I ended up working around the problem by implementing a factory meta-structure for my URLFetcher trait. The idea here is that while specific implementations of URLFetcher may be difficult to share between threads because they contain complex structures like a Tokio Core or a Hyper Client, a factory is a simple facade that just knows how to instantiate a URLFetcher when necessary.
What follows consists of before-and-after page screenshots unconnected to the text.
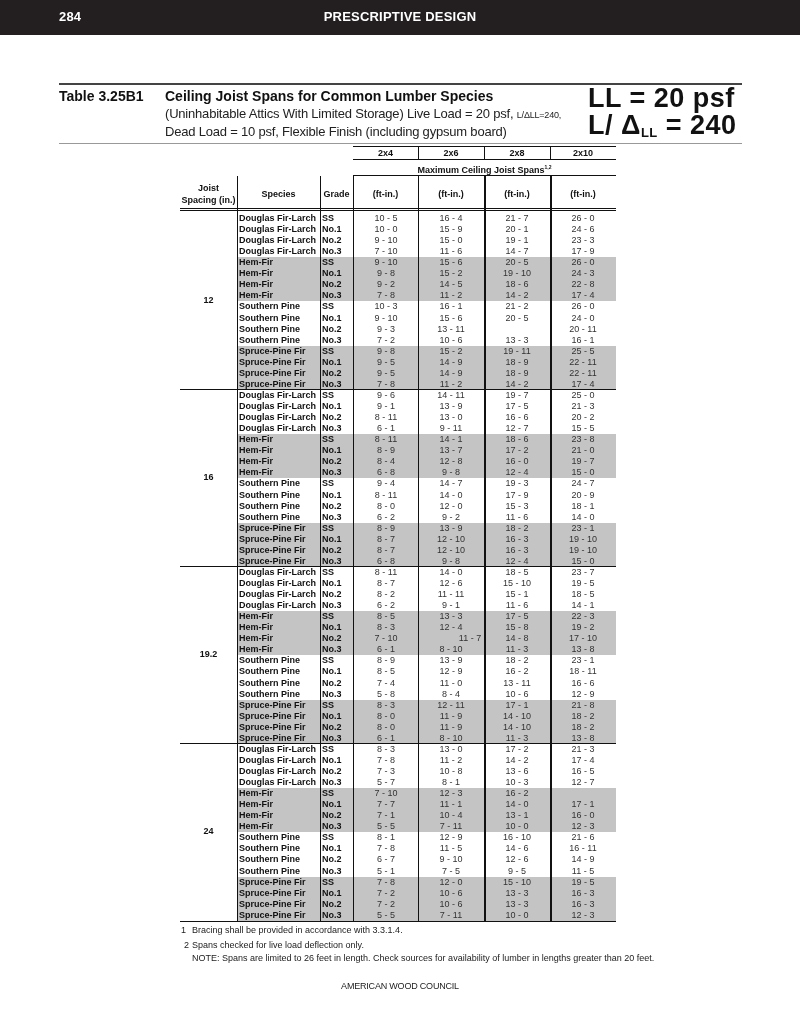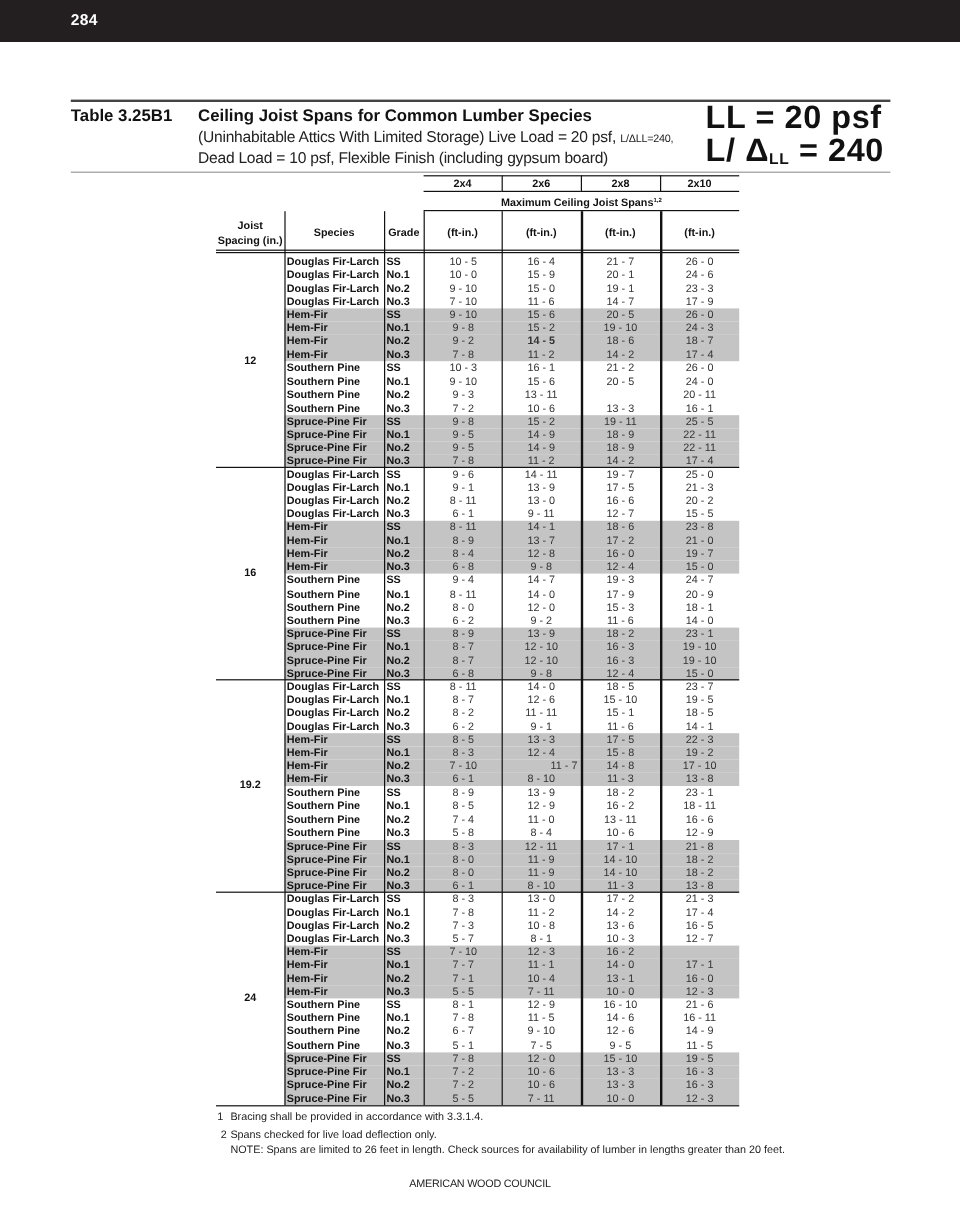"PRESCRIPTIVE DESIGN" span.section { html: none -> <span>PRESCRIPTIVE DESIGN</span> }
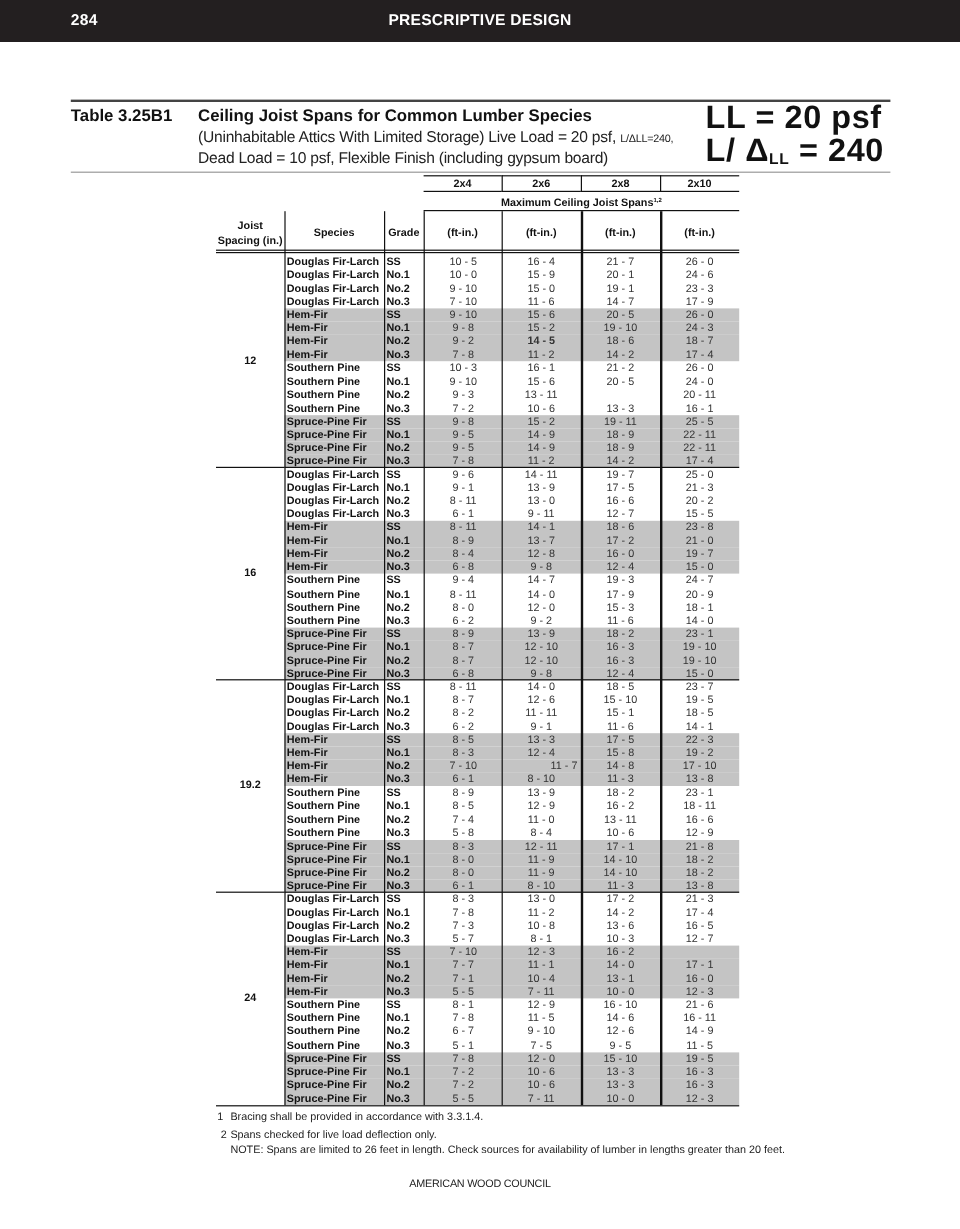"14 - 5" span.v { font-weight: bold -> none }
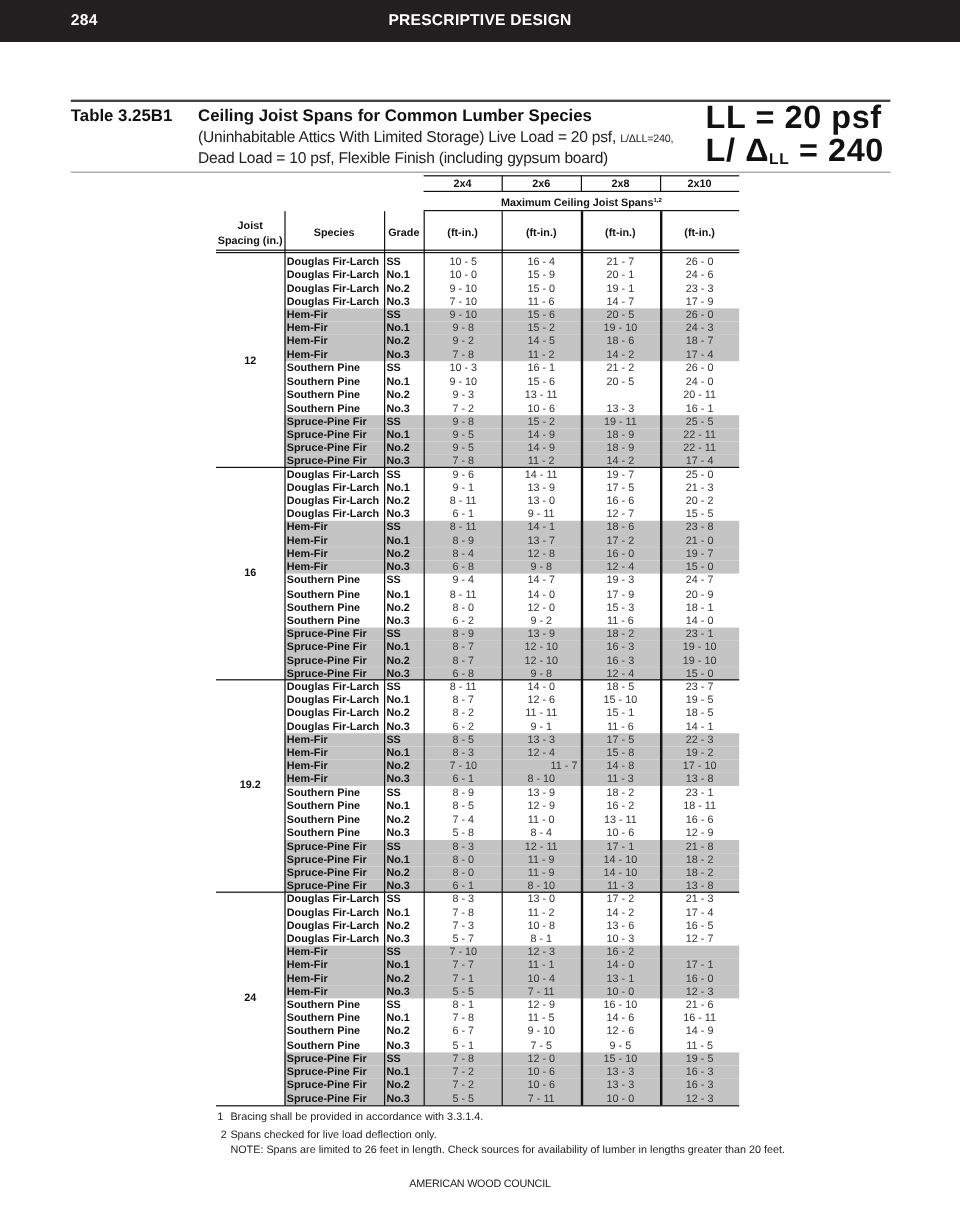"18 - 7" span.v { text: 18 - 7 -> 22 - 8 }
The trait (note that it implements Send):

pub trait URLFetcherFactory: Send {
    // This is here because it's difficult to make a trait cloneable because that implies `Sized` which traits are not.
    fn clone_box(&self) -> Box<URLFetcherFactory>;

    fn create(&self) -> Box<URLFetcher>;
}

And an implementation (notice how it's free of fields and therefore has no trouble conforming to Send):

#[derive(Clone, Debug)]
pub struct URLFetcherFactoryLive {}

impl URLFetcherFactory for URLFetcherFactoryLive {
    fn clone_box(&self) -> Box<URLFetcherFactory> {
        return Box::new(Self {});
    }

    fn create(&self) -> Box<URLFetcher> {
        let core = Core::new().unwrap();
        let client = Client::new(&core.handle());
        Box::new(URLFetcherLive {
            client: client,
            core:   core,
        })
    }
}

I clone a factory before it's sent to a thread via move:

let factory_clone = self.url_fetcher_factory.clone_box();

workers.push(thread::Builder::new()
    .name(thread_name)
    .spawn(move || {
        work(&log, pool_clone, factory_clone, work_recv_clone);
    })
    .chain_err(|| "Failed to spawn thread")?);

And once inside work, I just have the factory create me a new one:

let mut url_fetcher = url_fetcher_factory.create();

This gets me roughly the testability I want, while keeping the compiler happy.

3 Likes

I think it is a classic way for dependency injection for testing. I wonder if there are other 'built-in' ways or plugins (without writing much code) to achieve dependency injection?